Quel rôle est-il dévolu aux sports dans l’éducation anglaise ? Père Didon : « Ils sont à la fois un socle éducatif pour la formation morale de leur jeunesse et un fer de lance pour l’aguerrir à l’esprit de conquête qui sied à merveille à notre époque moderne. L’orgueil national trouve dans ces affrontements physiques une occasion de développer l’influence anglaise dans le monde. Etant un libéral convaincu j’ai mesuré à quel point l’appel aux vertus viriles et au respect de l’adversaire dans le fair play durant leurs joutes était forgé et consolidé par les sports. Ces exercices physiques avaient été, il y a plus de mille ans dans la Grèce antique, aux fondements d’une civilisation dont nous sommes tous les fils au demeurant. Mon image quelque peu militaire est fondée sur le tempérament énergique et parfois violent des collégiens britanniques. Mais cette vitalité est aussi imprégnée d’un amour de la liberté et de l’autonomie qui devrait devenir la marque distinctive de notre enseignement chez nous. C’est ce que j’ai mis en œuvre à Albert le Grand et dans les institutions qui en dépendent. C’est ce que j’entends présenter à la Commission d’enseignement présidée par Joseph Ribot son président etc… »

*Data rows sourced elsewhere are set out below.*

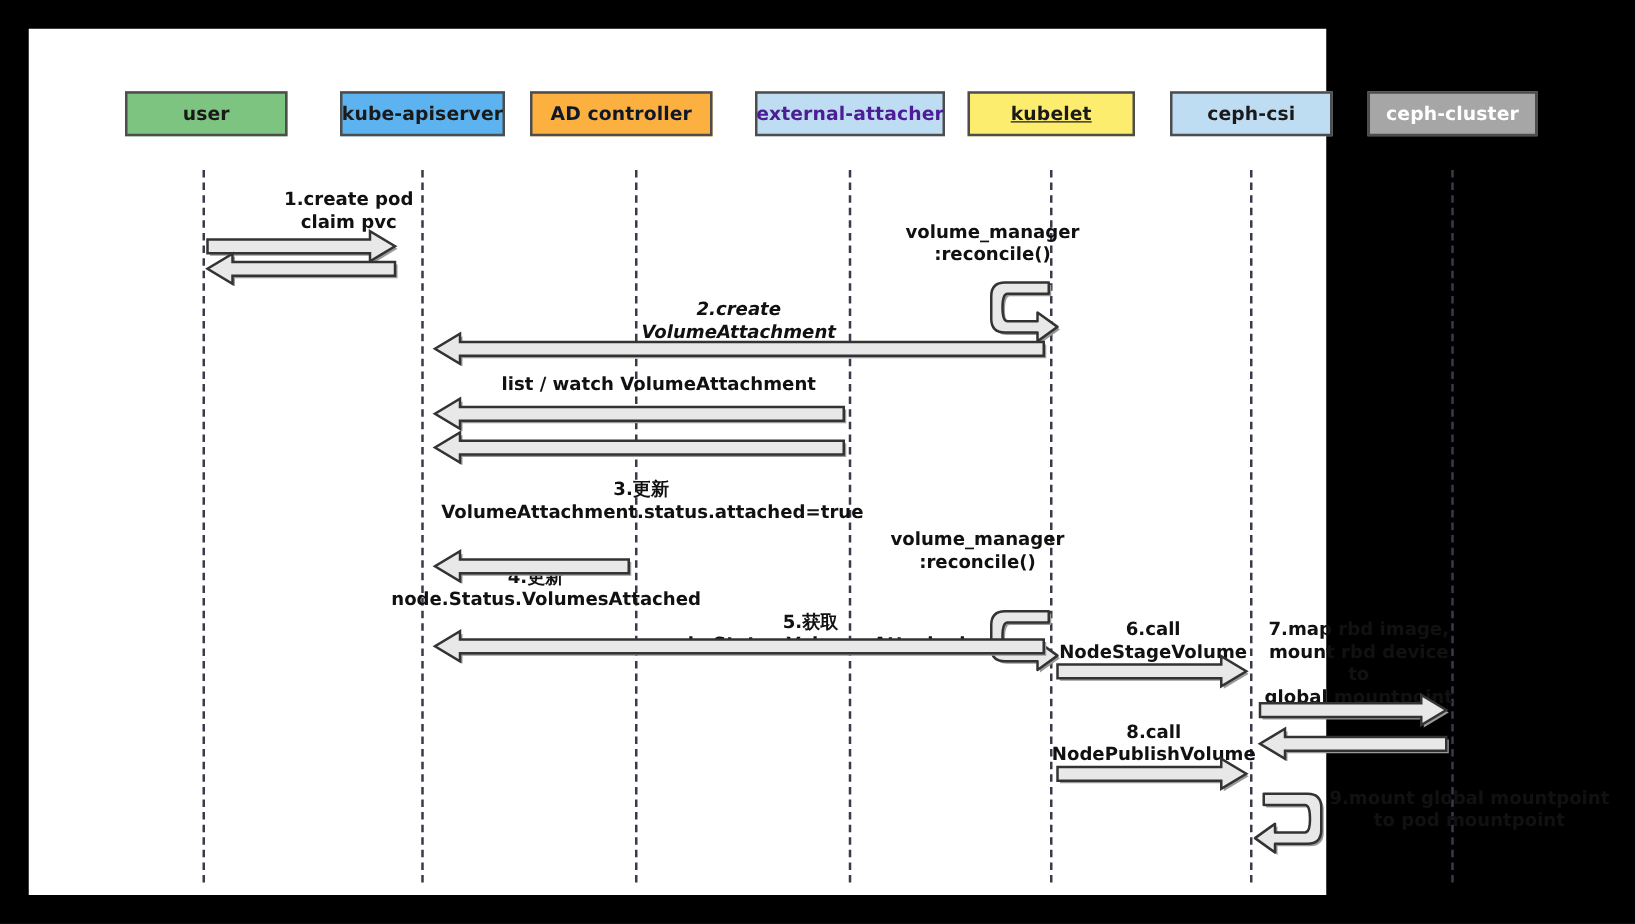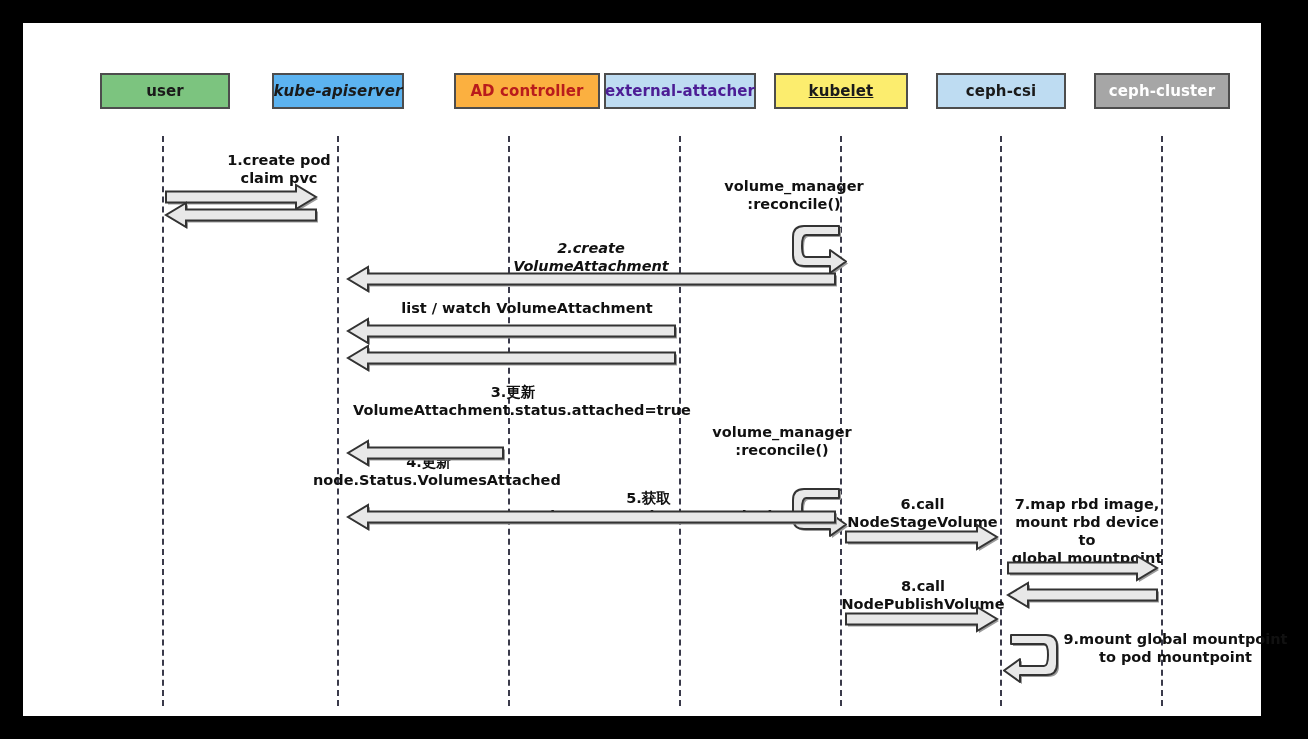--- a/index.html
+++ b/index.html
@@ -18,7 +18,7 @@
     position: absolute;
     left: 23px;
     top: 23px;
-    width: 1238px;
+    width: 1038px;
     height: 693px;
     background: #ffffff;
   }

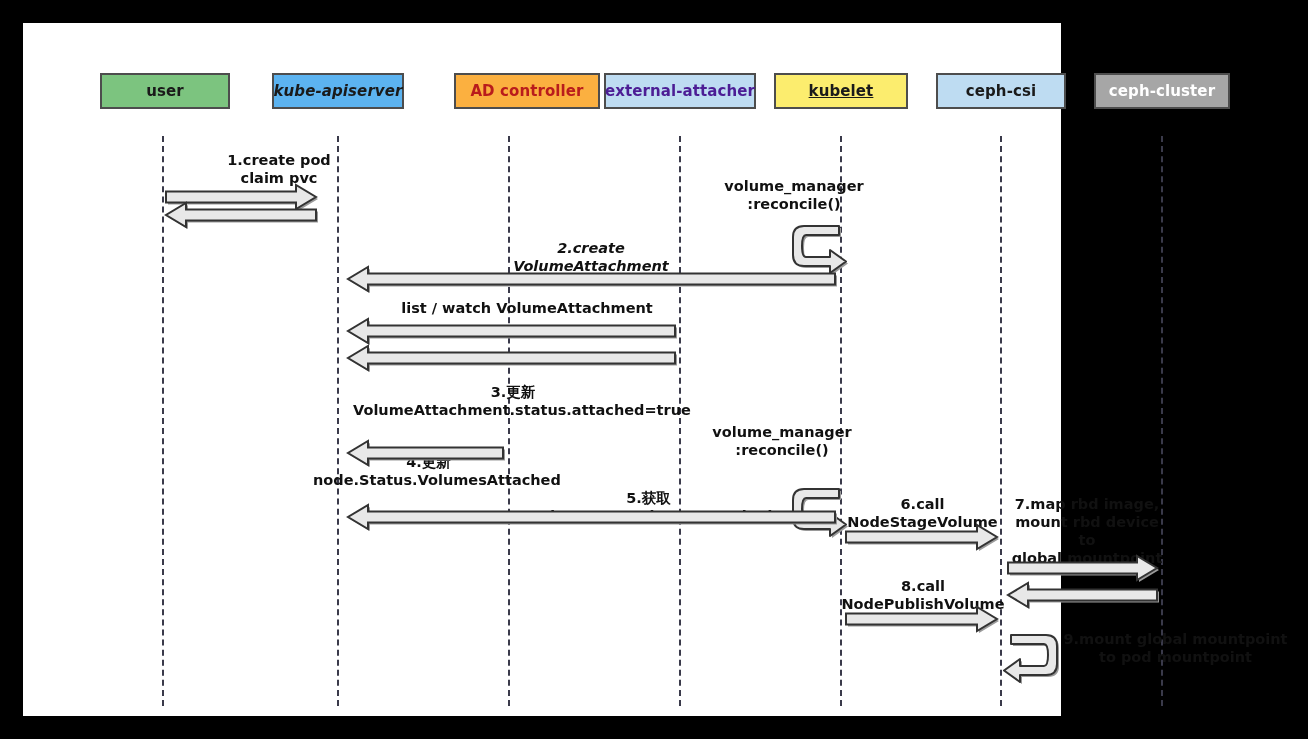--- a/index.html
+++ b/index.html
@@ -80,7 +80,7 @@
       <span>user</span>
     </div>
     <div class="lifeline" style="left: 139px;"></div>
-    <div class="participant" style="left: 249px; top: 50px; width: 132px; background: rgb(92, 179, 240); color: rgb(26, 26, 26); font-style: italic;">
+    <div class="participant" style="left: 249px; top: 50px; width: 132px; background: rgb(92, 179, 240); color: rgb(26, 26, 26);">
       <span>kube-apiserver</span>
     </div>
     <div class="lifeline" style="left: 314px;"></div>

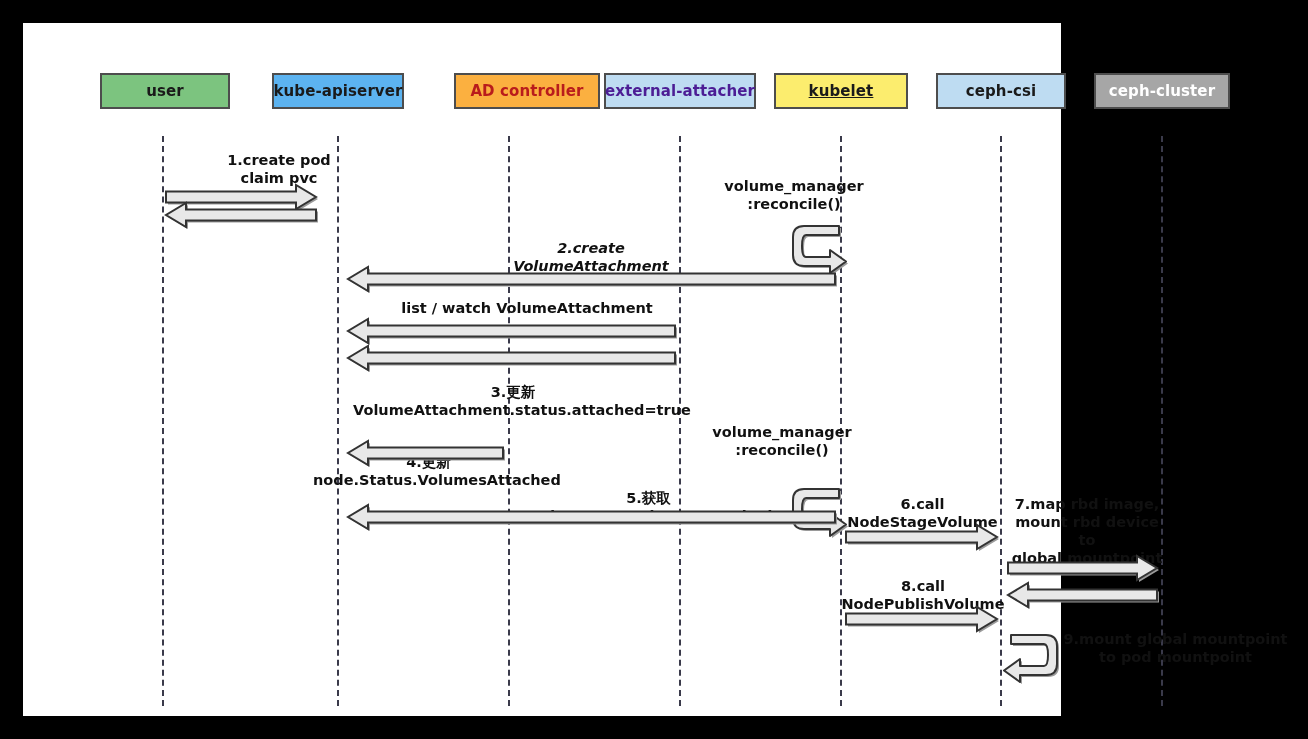--- a/index.html
+++ b/index.html
@@ -84,7 +84,7 @@
       <span>kube-apiserver</span>
     </div>
     <div class="lifeline" style="left: 314px;"></div>
-    <div class="participant" style="left: 431px; top: 50px; width: 146px; background: rgb(251, 176, 64); color: #b91c1c;">
+    <div class="participant" style="left: 401px; top: 50px; width: 146px; background: rgb(251, 176, 64); color: #0f172a;">
       <span>AD controller</span>
     </div>
     <div class="lifeline" style="left: 485px;"></div>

Vous allez donc être invité à l’Assemblée Nationale ? Mais dites m’en plus s’il vous plaît. Père Didon : « Je vais présenter mon analyse le mois prochain sur les méthodes éducatives françaises et je vais évidemment faire toute sa place aux sports athlétiques. Je leur dirais à peu près ceci: on a beaucoup médit d’eux preuve qu’ils triompheront ! car le culte de l’effort physique est le commencement des autres efforts. Je souhaite leur proposer de développer la méthode éducative dans trois directions: initiative, virilité et liberté. Et qu’on ne nous reproche pas de faire des athlètes et des gymnastes. Nous avons ici à Arcueil un concours interscolaire. Savez vous ce qui m’a le plus frappé? Ce n’est pas la vigueur du jarret, du bras, du cœur et des poumons, c’est la vigueur de la volonté. Et j’en ai conclu que celui qui sait commander à ses bras, à ses jambes, à ses poumons, à son cœur et à ses muscles est bien prêt de commander à lui-même. Des médecins sont sceptiques allez vous me dire, je le sais. Mais défions nous des pharmaciens, des docteurs à fioles, à potions, à pilules, à calmants à kola... si vous voulez faire des hommes robustes, voici le moyen: le grand air. Parfois on me dit «Ah oui ces dominicains ne tiennent pas leurs enfants…» mais soyez plus large, plus intelligent dis- je aux parents d’élèves. Je rappellerais qu’en 1891 quand certains ont été étonné de me voir convier sur notre champ de manœuvre à Arcueil les élèves des lycées d’Etat, pour se mêler à nos luttes athlétiques j’avais vu à ce moment le symbole et le commencement de la fraternité future… Mon cher Vaillant ne s’y était pas trompé! Ensuite les résultats aux concours d’entrée aux grandes écoles comme Saint Cyr, Polytechnique, Normale, Navale et aux écoles de droit de médecine, de sciences etc… ont attesté de la réussite des méthodes éducatives propres à Arcueil. La semaine dernière encore alors que j’étais à Grenoble au Petit Séminaire du Rondeau pour retrouver mes souvenirs et mes amis, j’ai envoyé un télégramme à l’annonce de la réussite d’un pensionnaires d’Albertle-Grand à l’X, Aimé Félix pour ne pas le nommer, pour demander que l’on arrose Arcueil de champagne! Ce que je ne conseillerai pas aux membres de la Commission Parlementaire… »

1896 - Stade panathénaïque

Merci Mr le révérend pour votre liberté de ton, vos propos et propositions que nos lecteurs ne manqueront pas d’apprécier je l’espère.